**Task objective:** Report how many lines below contain the word "normal". Write only that number.

**Data for review:**
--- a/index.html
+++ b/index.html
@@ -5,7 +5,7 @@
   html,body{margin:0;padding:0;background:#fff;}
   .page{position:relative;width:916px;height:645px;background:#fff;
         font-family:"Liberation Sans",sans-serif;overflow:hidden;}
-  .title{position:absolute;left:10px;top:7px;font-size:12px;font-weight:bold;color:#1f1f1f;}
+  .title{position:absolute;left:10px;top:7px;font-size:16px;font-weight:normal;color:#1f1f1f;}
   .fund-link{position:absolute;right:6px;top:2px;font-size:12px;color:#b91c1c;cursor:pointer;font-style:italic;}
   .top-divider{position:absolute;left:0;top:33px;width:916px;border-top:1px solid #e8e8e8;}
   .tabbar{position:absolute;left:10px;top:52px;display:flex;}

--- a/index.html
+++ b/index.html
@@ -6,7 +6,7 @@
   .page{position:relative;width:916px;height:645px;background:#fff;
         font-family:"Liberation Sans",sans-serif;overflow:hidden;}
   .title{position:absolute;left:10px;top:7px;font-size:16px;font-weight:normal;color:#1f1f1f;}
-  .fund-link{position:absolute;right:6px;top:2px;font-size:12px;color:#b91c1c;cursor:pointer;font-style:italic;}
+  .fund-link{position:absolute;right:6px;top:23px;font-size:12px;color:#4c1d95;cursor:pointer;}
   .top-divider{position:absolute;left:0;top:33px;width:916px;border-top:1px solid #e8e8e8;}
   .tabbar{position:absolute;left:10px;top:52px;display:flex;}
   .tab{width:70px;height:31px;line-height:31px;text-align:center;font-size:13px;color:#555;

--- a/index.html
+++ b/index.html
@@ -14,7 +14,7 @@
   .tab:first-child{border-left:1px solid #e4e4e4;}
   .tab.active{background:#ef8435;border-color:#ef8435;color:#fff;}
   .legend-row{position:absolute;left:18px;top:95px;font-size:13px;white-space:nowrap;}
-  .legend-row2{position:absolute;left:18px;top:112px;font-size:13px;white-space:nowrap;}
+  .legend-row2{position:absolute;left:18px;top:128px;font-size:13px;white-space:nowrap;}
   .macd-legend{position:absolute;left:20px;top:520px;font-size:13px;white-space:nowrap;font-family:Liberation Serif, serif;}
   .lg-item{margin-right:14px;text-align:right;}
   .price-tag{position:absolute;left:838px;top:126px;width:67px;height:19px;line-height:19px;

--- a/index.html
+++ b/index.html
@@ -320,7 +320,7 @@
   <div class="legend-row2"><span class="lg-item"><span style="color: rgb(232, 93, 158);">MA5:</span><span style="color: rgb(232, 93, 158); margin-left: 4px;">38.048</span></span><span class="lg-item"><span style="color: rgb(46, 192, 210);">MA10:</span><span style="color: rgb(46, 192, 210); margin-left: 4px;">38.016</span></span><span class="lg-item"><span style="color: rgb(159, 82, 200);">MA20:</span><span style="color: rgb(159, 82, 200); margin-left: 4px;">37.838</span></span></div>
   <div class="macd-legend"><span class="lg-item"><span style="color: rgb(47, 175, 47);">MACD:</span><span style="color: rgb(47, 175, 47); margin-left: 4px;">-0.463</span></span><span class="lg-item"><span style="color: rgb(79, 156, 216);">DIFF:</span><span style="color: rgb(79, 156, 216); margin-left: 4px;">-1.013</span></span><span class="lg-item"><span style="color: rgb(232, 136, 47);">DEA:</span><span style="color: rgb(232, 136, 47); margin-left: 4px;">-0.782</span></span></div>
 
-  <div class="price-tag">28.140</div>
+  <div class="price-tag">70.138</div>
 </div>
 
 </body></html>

--

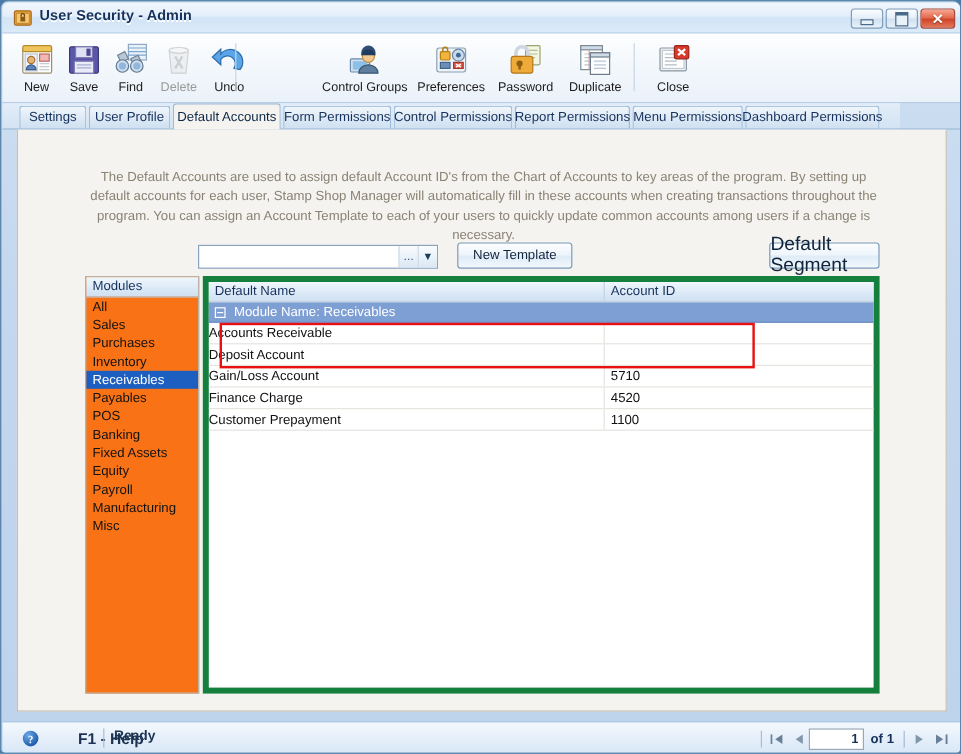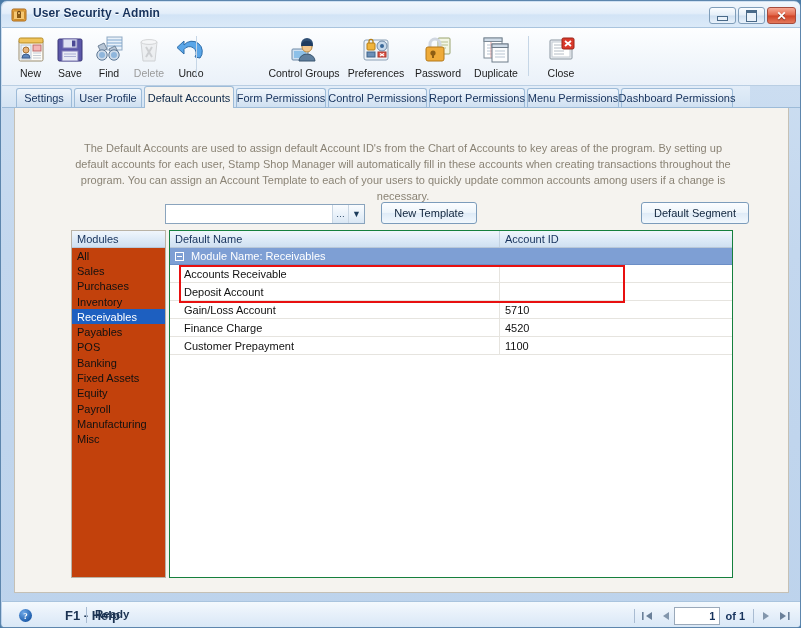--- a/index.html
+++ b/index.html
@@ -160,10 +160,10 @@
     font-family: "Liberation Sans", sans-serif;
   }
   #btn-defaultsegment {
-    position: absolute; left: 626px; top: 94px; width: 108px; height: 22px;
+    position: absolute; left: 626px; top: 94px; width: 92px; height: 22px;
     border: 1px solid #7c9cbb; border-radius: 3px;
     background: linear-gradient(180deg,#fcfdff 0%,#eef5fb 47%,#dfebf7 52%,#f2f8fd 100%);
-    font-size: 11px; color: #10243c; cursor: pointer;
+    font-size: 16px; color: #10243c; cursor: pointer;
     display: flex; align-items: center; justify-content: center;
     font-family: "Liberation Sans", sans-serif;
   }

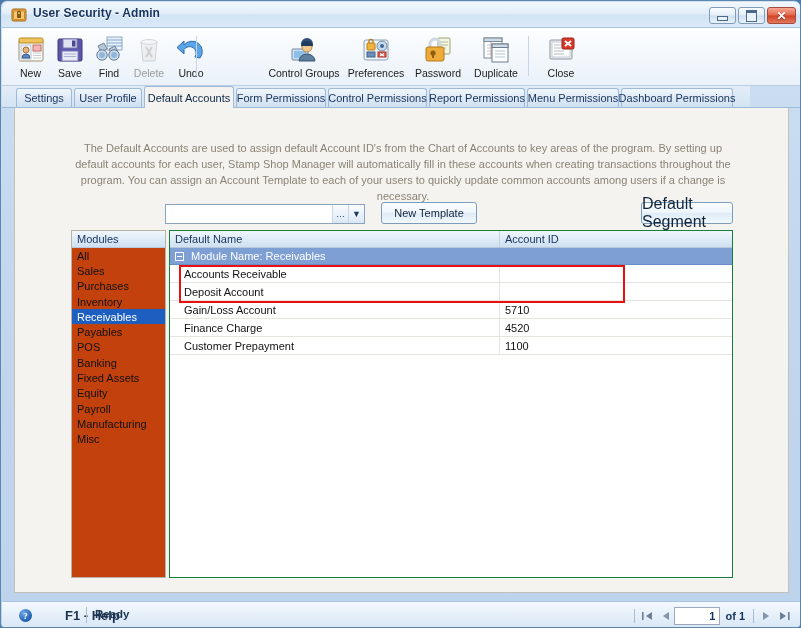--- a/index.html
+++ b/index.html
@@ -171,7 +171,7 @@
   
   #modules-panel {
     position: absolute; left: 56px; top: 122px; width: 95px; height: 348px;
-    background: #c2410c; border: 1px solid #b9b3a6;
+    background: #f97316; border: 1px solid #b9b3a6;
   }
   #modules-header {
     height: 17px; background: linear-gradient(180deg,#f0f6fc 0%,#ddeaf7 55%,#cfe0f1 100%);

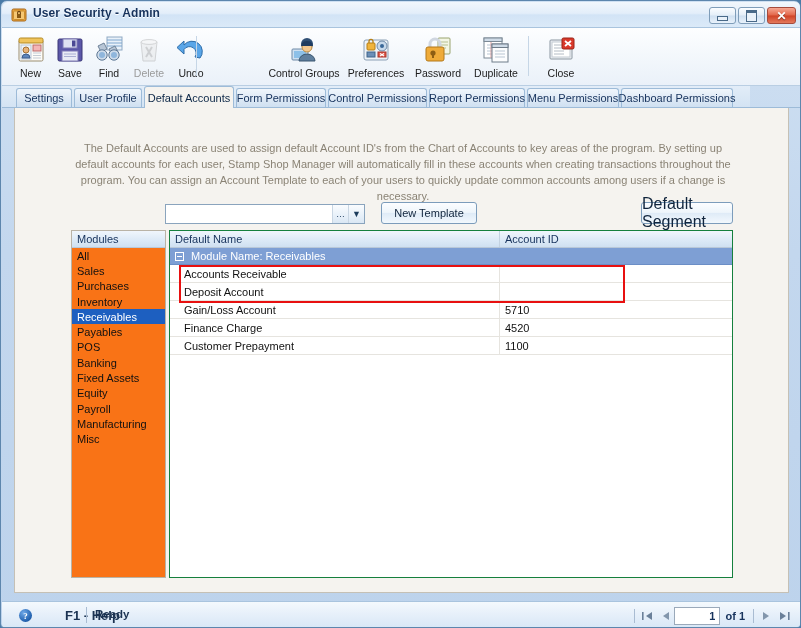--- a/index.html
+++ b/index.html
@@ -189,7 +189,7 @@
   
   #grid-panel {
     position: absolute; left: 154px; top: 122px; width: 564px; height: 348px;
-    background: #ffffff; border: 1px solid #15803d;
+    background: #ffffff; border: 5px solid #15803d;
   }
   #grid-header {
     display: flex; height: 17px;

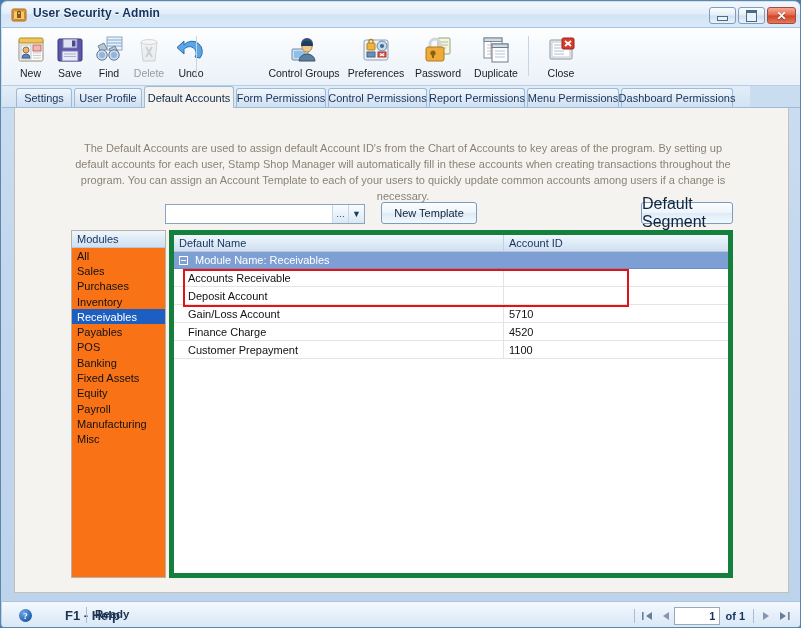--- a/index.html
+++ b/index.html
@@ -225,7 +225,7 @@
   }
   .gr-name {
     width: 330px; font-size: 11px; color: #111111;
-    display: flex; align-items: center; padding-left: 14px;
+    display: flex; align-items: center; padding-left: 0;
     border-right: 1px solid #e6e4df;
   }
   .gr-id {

**Result for this exercise:** 2